**DATA RECORDS**
[Start of section]
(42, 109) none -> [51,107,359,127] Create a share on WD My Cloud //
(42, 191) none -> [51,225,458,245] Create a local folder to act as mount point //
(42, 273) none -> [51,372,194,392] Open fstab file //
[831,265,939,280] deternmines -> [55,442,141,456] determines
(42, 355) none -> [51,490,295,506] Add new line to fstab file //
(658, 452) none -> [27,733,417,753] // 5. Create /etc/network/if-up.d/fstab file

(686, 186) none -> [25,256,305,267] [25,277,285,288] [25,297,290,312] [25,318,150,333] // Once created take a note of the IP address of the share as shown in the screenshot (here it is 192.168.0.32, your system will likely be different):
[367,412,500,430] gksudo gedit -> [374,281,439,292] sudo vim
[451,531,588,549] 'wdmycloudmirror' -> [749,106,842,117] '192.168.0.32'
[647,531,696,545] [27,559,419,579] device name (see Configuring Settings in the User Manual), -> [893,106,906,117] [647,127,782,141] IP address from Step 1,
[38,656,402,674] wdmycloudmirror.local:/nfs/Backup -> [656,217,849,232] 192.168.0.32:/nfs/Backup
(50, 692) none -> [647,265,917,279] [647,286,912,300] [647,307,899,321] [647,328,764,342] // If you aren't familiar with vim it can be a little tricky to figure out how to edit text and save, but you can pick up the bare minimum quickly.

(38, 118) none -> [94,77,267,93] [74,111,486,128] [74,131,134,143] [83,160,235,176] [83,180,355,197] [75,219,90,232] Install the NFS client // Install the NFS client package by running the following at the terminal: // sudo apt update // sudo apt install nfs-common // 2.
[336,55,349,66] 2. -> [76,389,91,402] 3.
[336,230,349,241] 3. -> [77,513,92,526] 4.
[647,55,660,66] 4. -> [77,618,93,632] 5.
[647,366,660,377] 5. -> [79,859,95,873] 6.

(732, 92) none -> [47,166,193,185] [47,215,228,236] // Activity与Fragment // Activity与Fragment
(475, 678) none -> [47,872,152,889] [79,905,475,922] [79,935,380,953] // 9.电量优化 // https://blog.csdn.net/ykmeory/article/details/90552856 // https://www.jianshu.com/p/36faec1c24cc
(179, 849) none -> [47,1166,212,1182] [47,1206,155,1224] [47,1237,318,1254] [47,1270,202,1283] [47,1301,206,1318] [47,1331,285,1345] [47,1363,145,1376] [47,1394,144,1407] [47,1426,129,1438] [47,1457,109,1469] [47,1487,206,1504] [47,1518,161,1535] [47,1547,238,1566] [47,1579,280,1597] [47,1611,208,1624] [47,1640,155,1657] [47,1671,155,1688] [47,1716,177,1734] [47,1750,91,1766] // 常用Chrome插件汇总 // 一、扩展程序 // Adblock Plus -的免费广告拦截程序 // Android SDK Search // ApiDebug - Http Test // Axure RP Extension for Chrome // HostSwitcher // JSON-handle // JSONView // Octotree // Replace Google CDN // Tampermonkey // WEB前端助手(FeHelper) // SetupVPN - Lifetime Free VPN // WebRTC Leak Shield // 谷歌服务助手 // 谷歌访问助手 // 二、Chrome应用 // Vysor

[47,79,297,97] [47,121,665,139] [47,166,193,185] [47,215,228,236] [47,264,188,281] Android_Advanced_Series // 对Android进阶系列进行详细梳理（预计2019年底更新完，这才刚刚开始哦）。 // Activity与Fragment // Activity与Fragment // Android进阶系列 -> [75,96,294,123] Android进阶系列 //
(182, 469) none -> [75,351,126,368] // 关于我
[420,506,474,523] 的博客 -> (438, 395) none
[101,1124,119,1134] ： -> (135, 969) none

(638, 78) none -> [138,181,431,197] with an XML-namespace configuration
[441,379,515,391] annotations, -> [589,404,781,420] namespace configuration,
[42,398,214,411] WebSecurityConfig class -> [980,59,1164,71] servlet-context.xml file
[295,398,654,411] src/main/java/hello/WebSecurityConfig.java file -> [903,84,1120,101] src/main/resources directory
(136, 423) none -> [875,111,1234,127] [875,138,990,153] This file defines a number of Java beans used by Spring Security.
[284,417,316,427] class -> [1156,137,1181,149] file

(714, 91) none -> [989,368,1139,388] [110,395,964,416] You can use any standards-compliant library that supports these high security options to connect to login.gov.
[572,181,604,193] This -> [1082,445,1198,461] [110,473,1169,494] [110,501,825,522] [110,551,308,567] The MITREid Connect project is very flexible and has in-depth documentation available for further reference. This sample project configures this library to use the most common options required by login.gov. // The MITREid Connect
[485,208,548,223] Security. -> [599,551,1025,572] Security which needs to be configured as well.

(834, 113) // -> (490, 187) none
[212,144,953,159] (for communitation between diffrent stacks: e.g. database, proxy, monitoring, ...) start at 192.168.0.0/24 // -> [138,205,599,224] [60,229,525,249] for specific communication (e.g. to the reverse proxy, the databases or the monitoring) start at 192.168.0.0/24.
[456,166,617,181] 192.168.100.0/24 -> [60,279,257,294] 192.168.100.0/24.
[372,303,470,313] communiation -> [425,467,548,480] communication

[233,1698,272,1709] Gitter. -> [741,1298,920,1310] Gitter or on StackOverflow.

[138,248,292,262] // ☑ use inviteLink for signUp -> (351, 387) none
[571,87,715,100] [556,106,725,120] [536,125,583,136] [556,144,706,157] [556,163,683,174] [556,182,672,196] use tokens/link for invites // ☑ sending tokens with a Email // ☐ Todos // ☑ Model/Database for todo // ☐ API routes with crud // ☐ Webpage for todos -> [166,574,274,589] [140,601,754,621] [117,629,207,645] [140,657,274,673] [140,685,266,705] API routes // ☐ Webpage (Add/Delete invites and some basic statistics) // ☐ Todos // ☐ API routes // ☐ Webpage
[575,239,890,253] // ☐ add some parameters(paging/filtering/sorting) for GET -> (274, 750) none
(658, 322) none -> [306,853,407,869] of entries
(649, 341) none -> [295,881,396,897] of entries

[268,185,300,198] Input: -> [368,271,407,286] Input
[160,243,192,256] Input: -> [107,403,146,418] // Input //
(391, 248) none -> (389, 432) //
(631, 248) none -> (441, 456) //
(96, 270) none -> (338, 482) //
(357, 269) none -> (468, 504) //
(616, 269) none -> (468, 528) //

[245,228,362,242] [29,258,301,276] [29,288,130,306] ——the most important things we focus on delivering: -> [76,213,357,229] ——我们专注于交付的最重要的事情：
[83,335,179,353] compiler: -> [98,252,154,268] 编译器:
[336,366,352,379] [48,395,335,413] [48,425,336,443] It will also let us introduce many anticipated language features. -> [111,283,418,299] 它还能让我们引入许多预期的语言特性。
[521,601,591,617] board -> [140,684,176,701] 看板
[End of section]
**WORK ORDER**
Your answer must consist solely of the lines above between the line holding "[647,55,660,66] 4. -> [77,618,93,632] 5." and the line holding "(179, 849) none", inclusive, copied exactly.

**RESPONSE TO THIS TASK**
[647,55,660,66] 4. -> [77,618,93,632] 5.
[647,366,660,377] 5. -> [79,859,95,873] 6.

(732, 92) none -> [47,166,193,185] [47,215,228,236] // Activity与Fragment // Activity与Fragment
(475, 678) none -> [47,872,152,889] [79,905,475,922] [79,935,380,953] // 9.电量优化 // https://blog.csdn.net/ykmeory/article/details/90552856 // https://www.jianshu.com/p/36faec1c24cc
(179, 849) none -> [47,1166,212,1182] [47,1206,155,1224] [47,1237,318,1254] [47,1270,202,1283] [47,1301,206,1318] [47,1331,285,1345] [47,1363,145,1376] [47,1394,144,1407] [47,1426,129,1438] [47,1457,109,1469] [47,1487,206,1504] [47,1518,161,1535] [47,1547,238,1566] [47,1579,280,1597] [47,1611,208,1624] [47,1640,155,1657] [47,1671,155,1688] [47,1716,177,1734] [47,1750,91,1766] // 常用Chrome插件汇总 // 一、扩展程序 // Adblock Plus -的免费广告拦截程序 // Android SDK Search // ApiDebug - Http Test // Axure RP Extension for Chrome // HostSwitcher // JSON-handle // JSONView // Octotree // Replace Google CDN // Tampermonkey // WEB前端助手(FeHelper) // SetupVPN - Lifetime Free VPN // WebRTC Leak Shield // 谷歌服务助手 // 谷歌访问助手 // 二、Chrome应用 // Vysor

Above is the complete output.